> **REQUIREMENT**:
From the data below, set down exactly the lines between the one holding "(367, 231) none" and the one holding "(536, 510) none", inclusive, and no others.
═════ GIVEN DATA ═════
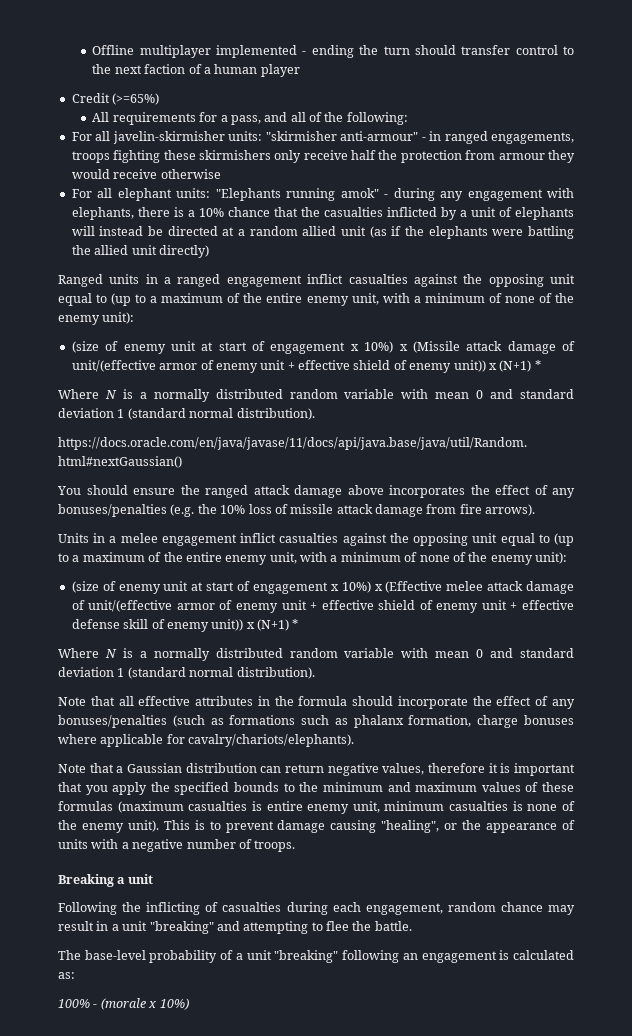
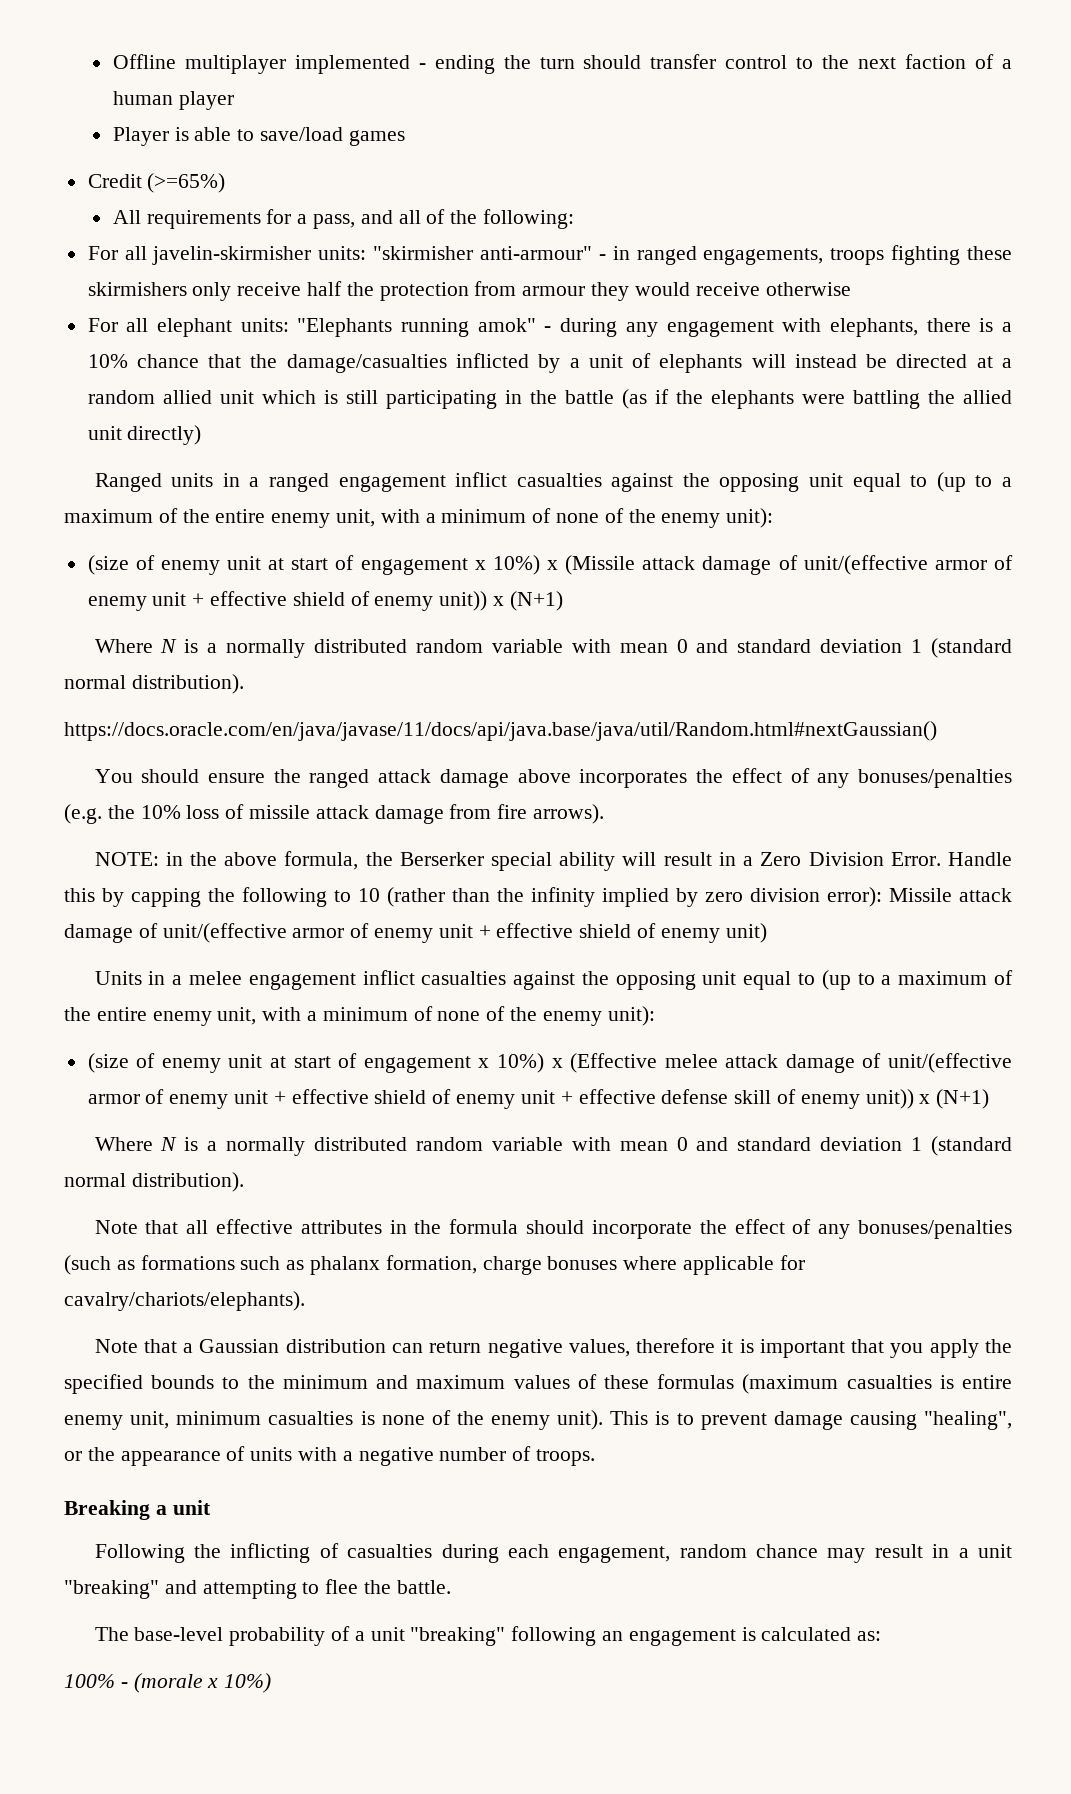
(300, 70) none -> [112,127,405,146] // Player is able to save/load games
[323,207,383,217] casualties -> [286,354,447,373] damage/casualties
(367, 231) none -> [261,390,614,409] which is still participating in the battle
[534,360,541,370] * -> (563, 601) none
(536, 510) none -> [94,851,1012,871] [64,887,1012,907] [64,923,767,943] // NOTE: in the above formula, the Berserker special ability will result in a Zero Division Error. Handle this by capping the following to 10 (rather than the infinity implied by zero division error): Missile attack damage of unit/(effective armor of enemy unit + effective shield of enemy unit)
[292,619,299,629] * -> (990, 1099) none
═════
> **REPLY TO THE EXERCISE**:
(367, 231) none -> [261,390,614,409] which is still participating in the battle
[534,360,541,370] * -> (563, 601) none
(536, 510) none -> [94,851,1012,871] [64,887,1012,907] [64,923,767,943] // NOTE: in the above formula, the Berserker special ability will result in a Zero Division Error. Handle this by capping the following to 10 (rather than the infinity implied by zero division error): Missile attack damage of unit/(effective armor of enemy unit + effective shield of enemy unit)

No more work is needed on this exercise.